• _What is required_
If a line in the listing below holds the word "diamond", it counts toward the total; report that total alone.

• _Task input_
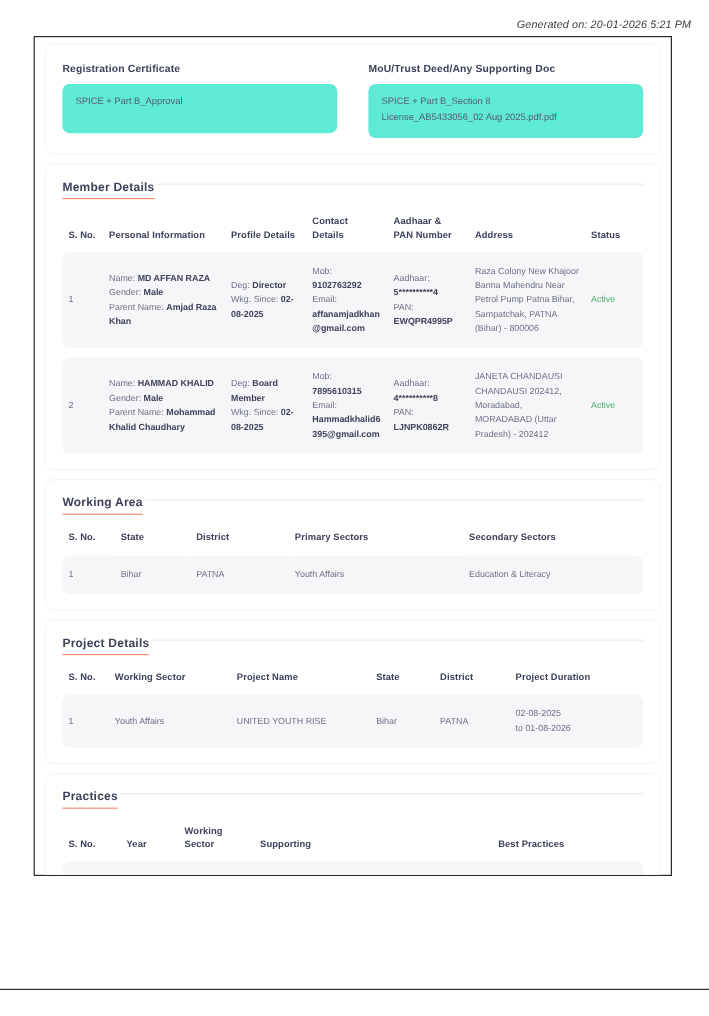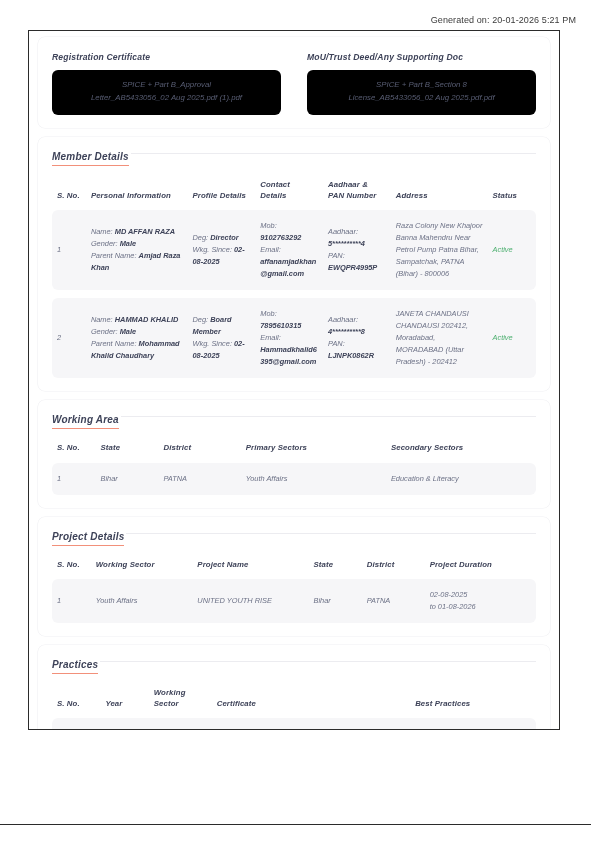--- a/index.html
+++ b/index.html
@@ -8,31 +8,31 @@
     background:#ffffff;
     font-family:"Liberation Sans", sans-serif;
     -webkit-font-smoothing:antialiased;
     overflow:hidden;
     position:relative;
   }
   .generated-on{
     position:absolute;top:15px;right:15px;
     font-size:9px;color:#3b3b3b;
     letter-spacing:.1px;
+    font-style:italic;
   }
   
   .page-sheet{
     position:absolute;
     left:28px;top:30px;
     width:532px;height:700px;
     border:1.4px solid #2b2b2b;
     background:#ffffff;
     box-sizing:border-box;
     overflow:hidden;
-    font-style:italic;
   }
   .page-inner{
     position:absolute;
     left:0;top:0;right:0;bottom:0;
     padding:6px 9px 0 9px;
     box-sizing:border-box;
   }
   .card{
     background:#ffffff;
     border-radius:7px;
@@ -42,23 +42,23 @@
     box-sizing:border-box;
   }
   
   .docs-row{display:flex;gap:26px;}
   .doc-col{flex:1;min-width:0;}
   .doc-title{
     font-size:8.6px;font-weight:bold;color:#3d4258;
     letter-spacing:.15px;margin:5px 0 8px 0;
   }
   .doc-box{
-    background:#000000;border-radius:6px;
+    background:#5eead4;border-radius:6px;
     padding:9px 11px 11px 11px;
-    min-height:41px;box-sizing:border-box;text-align:center;
+    min-height:41px;box-sizing:border-box;
   }
   .doc-line{
     font-size:7.8px;color:#585d73;line-height:1.62;
     word-break:break-word;
   }
   
   .sec-head{
     display:flex;gap:0;
     margin:4px 0 14px 0;
   }
@@ -116,21 +116,20 @@
 
 <div class="page-sheet">
   <div class="page-inner">
 
     <div class="card">
       <div class="docs-row">
         <div class="doc-col">
           <div class="doc-title">Registration Certificate</div>
           <div class="doc-box">
             <div class="doc-line">SPICE + Part B_Approval</div>
-            <div class="doc-line">Letter_AB5433056_02 Aug 2025.pdf (1).pdf</div>
           </div>
         </div>
         <div class="doc-col">
           <div class="doc-title">MoU/Trust Deed/Any Supporting Doc</div>
           <div class="doc-box">
             <div class="doc-line">SPICE + Part B_Section 8</div>
             <div class="doc-line">License_AB5433056_02 Aug 2025.pdf.pdf</div>
           </div>
         </div>
       </div>
@@ -321,21 +320,21 @@
             <col class="a-yr">
             <col class="a-ws">
             <col class="a-ac">
             <col class="a-bp">
           </colgroup>
         <thead>
           <tr>
             <th>S. No.</th>
             <th>Year</th>
             <th>Working Sector</th>
-            <th>Certificate</th>
+            <th>Supporting</th>
             <th>Best Practices</th>
           </tr>
         </thead>
         <tbody>
           <tr class="act-row">
             <td class="sn"></td>
             <td></td>
             <td></td>
             <td></td>
             <td></td>

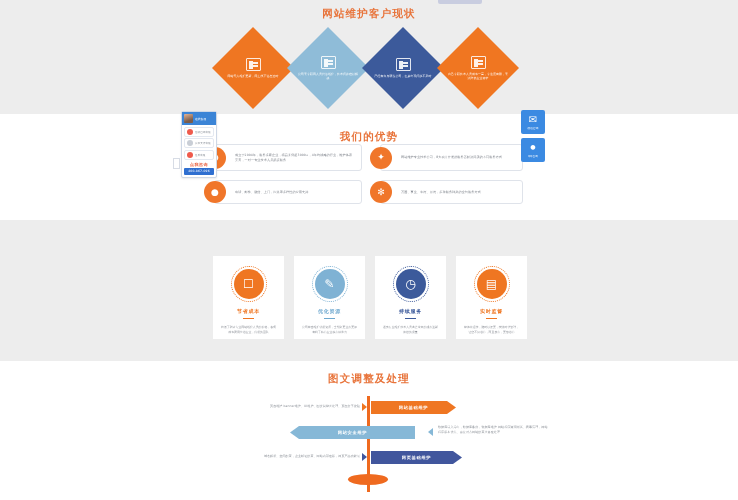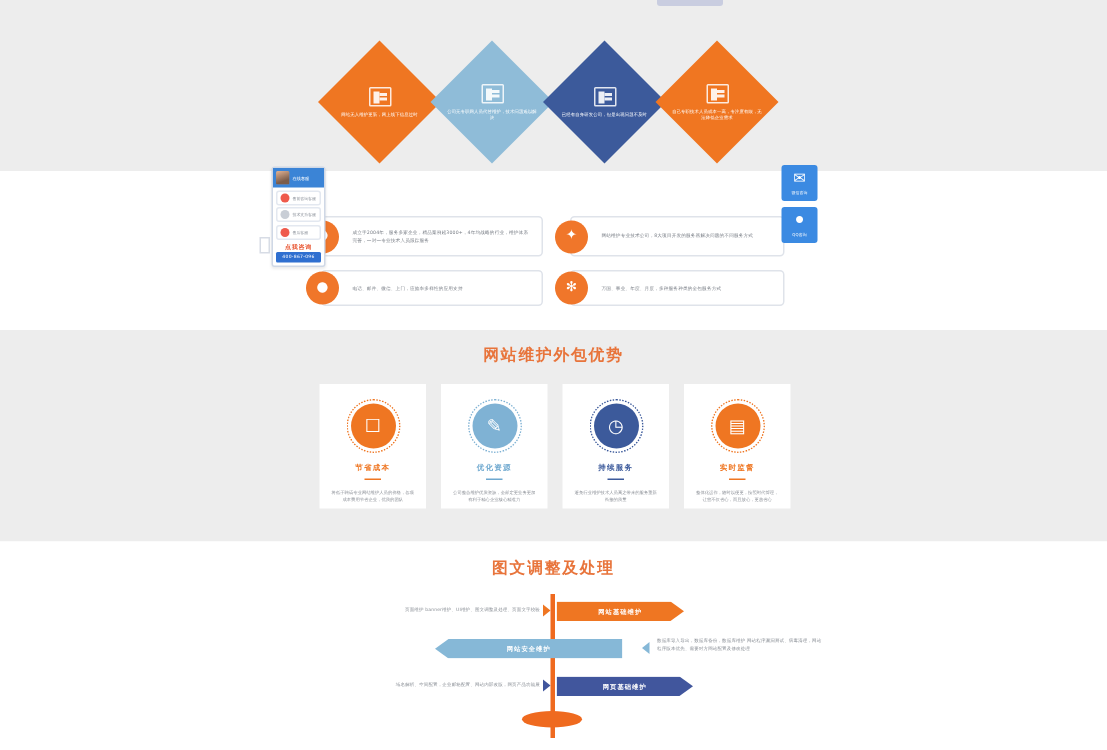--- a/index.html
+++ b/index.html
@@ -239,20 +239,21 @@
 
 <div class="page">
 
   <div class="sec sec1 sec-gray"></div>
   <div class="sec sec2 sec-white"></div>
   <div class="sec sec3 sec-gray"></div>
   <div class="sec sec4 sec-white"></div>
 
   <div class="topbar"></div>
 
+  <div class="heading" style="top:7px;">网站维护客户现状</div>
 
   <div class="diamond-row">
     <div class="diamond d1">
       <div class="dinner">
         <div class="dico"></div>
         <div class="dtxt">网站无人维护更新，网上线下信息过时</div>
       </div>
     </div>
     <div class="diamond d2">
       <div class="dinner">
@@ -267,39 +268,39 @@
       </div>
     </div>
     <div class="diamond d4">
       <div class="dinner">
         <div class="dico"></div>
         <div class="dtxt">自己专职技术人员成本一高，专注度有限，无法降低企业需求</div>
       </div>
     </div>
   </div>
 
+  <div class="heading" style="top:130px;">我们的优势</div>
 
   <div class="adv-box advA">
     <div class="adv-badge">●</div>
     <div class="adv-txt">成立于2004年，服务多家企业，精品案例超3000+，4年均战略的行业，维护体系完善，一对一专业技术人员跟踪服务</div>
   </div>
   <div class="adv-box advB">
     <div class="adv-badge">✦</div>
     <div class="adv-txt">网站维护专业技术公司，8大项目开发的服务器解决问题的不同服务方式</div>
   </div>
   <div class="adv-box advC">
     <div class="adv-badge">●</div>
     <div class="adv-txt">电话、邮件、微信、上门，应效率多样性的应用支持</div>
   </div>
   <div class="adv-box advD">
     <div class="adv-badge">✻</div>
     <div class="adv-txt">万国、事业、年度、月度，多种服务种类的全包服务方式</div>
   </div>
 
-  <div class="heading" style="top:230px;">网站维护外包优势</div>
 
   <div class="card c1">
     <div class="cicon orange">
       <span class="cdots o"></span>☐
     </div>
     <div class="ctitle orange">节省成本</div>
     <div class="crule orange"></div>
     <div class="cdesc">将低于聘请专业网站维护人员的价格，各项成本费用节省企业，优质的团队</div>
   </div>
 

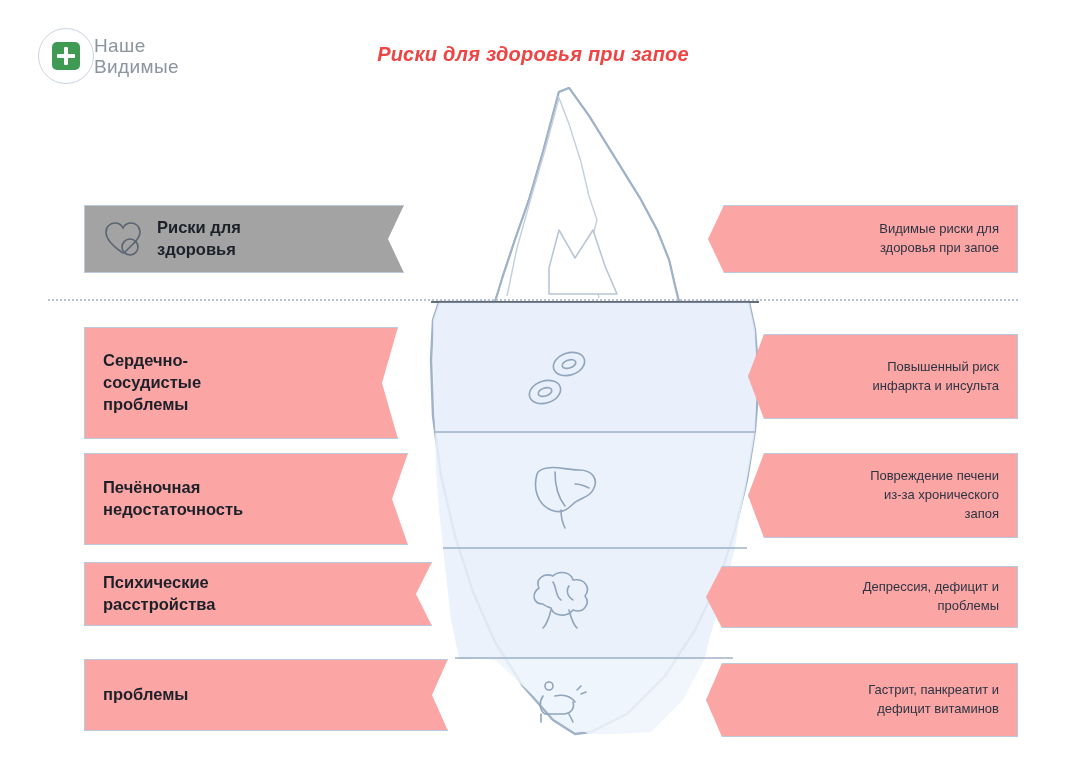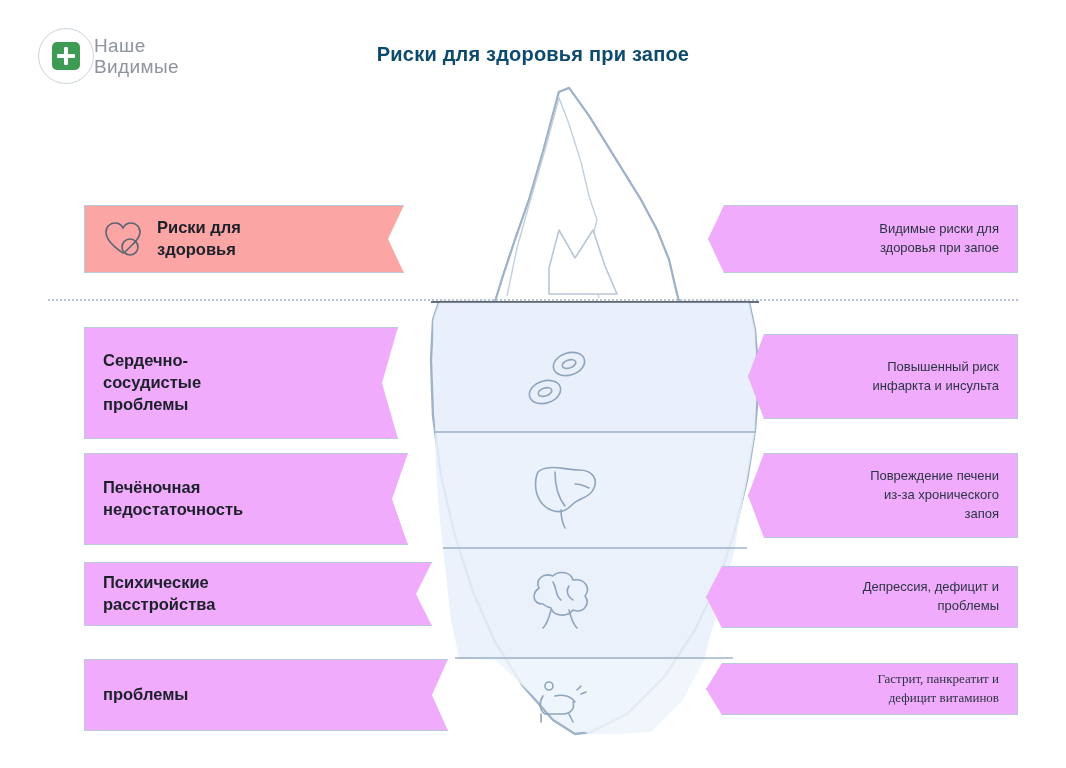--- a/index.html
+++ b/index.html
@@ -73,22 +73,23 @@
 
   
   .page-title {
     position: absolute;
     left: 0;
     right: 0;
     top: 43px;
     text-align: center;
     font-size: 20px;
     font-weight: bold;
-    color: #0c4a6e;
+    color: #ef4444;
     letter-spacing: .2px;
+    font-style: italic;
   }
 
   
   .iceberg {
     position: absolute;
     left: 383px;
     top: 80px;
     width: 400px;
     height: 660px;
   }
@@ -98,40 +99,40 @@
     position: absolute;
     left: 48px;
     right: 48px;
     top: 299px;
     border-top: 2px dotted #b9c3cf;
   }
 
   
   .banner {
     position: absolute;
-    background: #f0abfc;
+    background: #fca5a5;
     border: 1px solid #b9c9de;
     box-sizing: border-box;
     display: flex;
     align-items: center;
   }
   .banner.left {
     
     clip-path: polygon(0 0, 100% 0, calc(100% - 16px) 50%, 100% 100%, 0 100%);
     padding-left: 18px;
     padding-right: 34px;
   }
   .banner.right {
     clip-path: polygon(16px 0, 100% 0, 100% 100%, 16px 100%, 0 50%);
     padding-left: 34px;
     padding-right: 18px;
     justify-content: flex-end;
   }
   .banner.left.headline {
-    background: #fca5a5;
+    background: #a3a3a3;
   }
   .left-label {
     font-size: 16.5px;
     font-weight: bold;
     color: #1c2029;
     line-height: 1.32;
   }
   .right-label {
     font-size: 13px;
     color: #2b3442;
@@ -160,21 +161,21 @@
   #banner-cardio      { left: 84px;  top: 327px; width: 314px; height: 112px; }
   #banner-cardio-desc { left: 748px; top: 334px; width: 270px; height: 85px; }
 
   #banner-liver       { left: 84px;  top: 453px; width: 324px; height: 92px; }
   #banner-liver-desc  { left: 748px; top: 453px; width: 270px; height: 85px; }
 
   #banner-mental      { left: 84px;  top: 562px; width: 348px; height: 64px; }
   #banner-mental-desc { left: 706px; top: 566px; width: 312px; height: 62px; }
 
   #banner-digest      { left: 84px;  top: 659px; width: 364px; height: 72px; }
-  #banner-digest-desc { left: 706px; top: 663px; width: 312px; height: 52px; font-family: Liberation Serif, serif; }
+  #banner-digest-desc { left: 706px; top: 663px; width: 312px; height: 74px; }
 
   .icon-stroke {
     fill: none;
     stroke: #8fa4bd;
     stroke-width: 1.6;
     stroke-linecap: round;
     stroke-linejoin: round;
   }
 </style>
 </head>

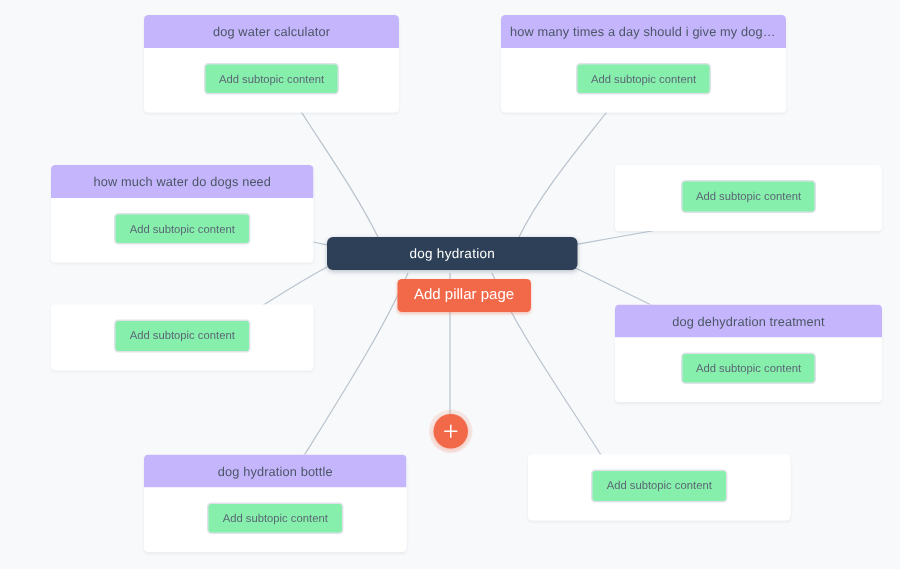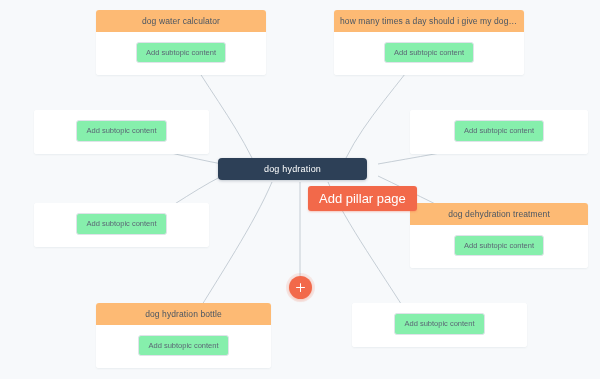--- a/index.html
+++ b/index.html
@@ -33,21 +33,21 @@
   
   .card {
     position: absolute;
     background: #ffffff;
     border-radius: 3px;
     box-shadow: 0 1px 2px rgba(60, 80, 100, 0.07);
     overflow: hidden;
     z-index: 3;
   }
   .card-header {
-    background: #fdba74;
+    background: #c4b5fd;
     color: #4a5663;
     font-size: 8.5px;
     line-height: 1;
     text-align: center;
     padding: 7px 6px 6px 6px;
     letter-spacing: 0.1px;
     white-space: nowrap;
     overflow: hidden;
     text-overflow: ellipsis;
   }
@@ -70,48 +70,47 @@
     white-space: nowrap;
     cursor: pointer;
     font-family: "Liberation Sans", sans-serif;
   }
 
   
   #center-node {
     position: absolute;
     left: 218px;
     top: 158px;
-    width: 149px;
+    width: 167px;
     height: 22px;
     background: #2d4057;
     border-radius: 4px;
     color: #ffffff;
     font-size: 9px;
     line-height: 22px;
     text-align: center;
     letter-spacing: 0.2px;
     z-index: 6;
     box-shadow: 0 1px 3px rgba(35, 52, 74, 0.25);
   }
   #pillar-btn {
     position: absolute;
     left: 265px;
     top: 186px;
     background: #f2694a;
     border: none;
     border-radius: 3px;
     color: #ffffff;
-    font-size: 13px;
+    font-size: 10px;
     line-height: 1;
     padding: 6px 11px;
     cursor: pointer;
     z-index: 6;
     font-family: "Liberation Sans", sans-serif;
     box-shadow: 0 1px 2px rgba(242, 105, 74, 0.35);
-    margin-left: 43px;
   }
   #add-node-btn {
     position: absolute;
     left: 289px;
     top: 276px;
     width: 23px;
     height: 23px;
     border-radius: 50%;
     background: #f2694a;
     border: none;
@@ -168,20 +167,21 @@
           <button class="subtopic-btn">Add subtopic content</button>
         </div>
       </div>
       <div class="card" style="left: 334px; top: 10px; width: 190px;">
         <div class="card-header">how many times a day should i give my dog water</div>
         <div class="card-body">
           <button class="subtopic-btn">Add subtopic content</button>
         </div>
       </div>
       <div class="card" style="left: 34px; top: 110px; width: 175px;">
+        <div class="card-header">how much water do dogs need</div>
         <div class="card-body">
           <button class="subtopic-btn">Add subtopic content</button>
         </div>
       </div>
       <div class="card" style="left: 410px; top: 110px; width: 178px;">
         <div class="card-body">
           <button class="subtopic-btn">Add subtopic content</button>
         </div>
       </div>
       <div class="card" style="left: 34px; top: 203px; width: 175px;">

• _Result of this exercise_
4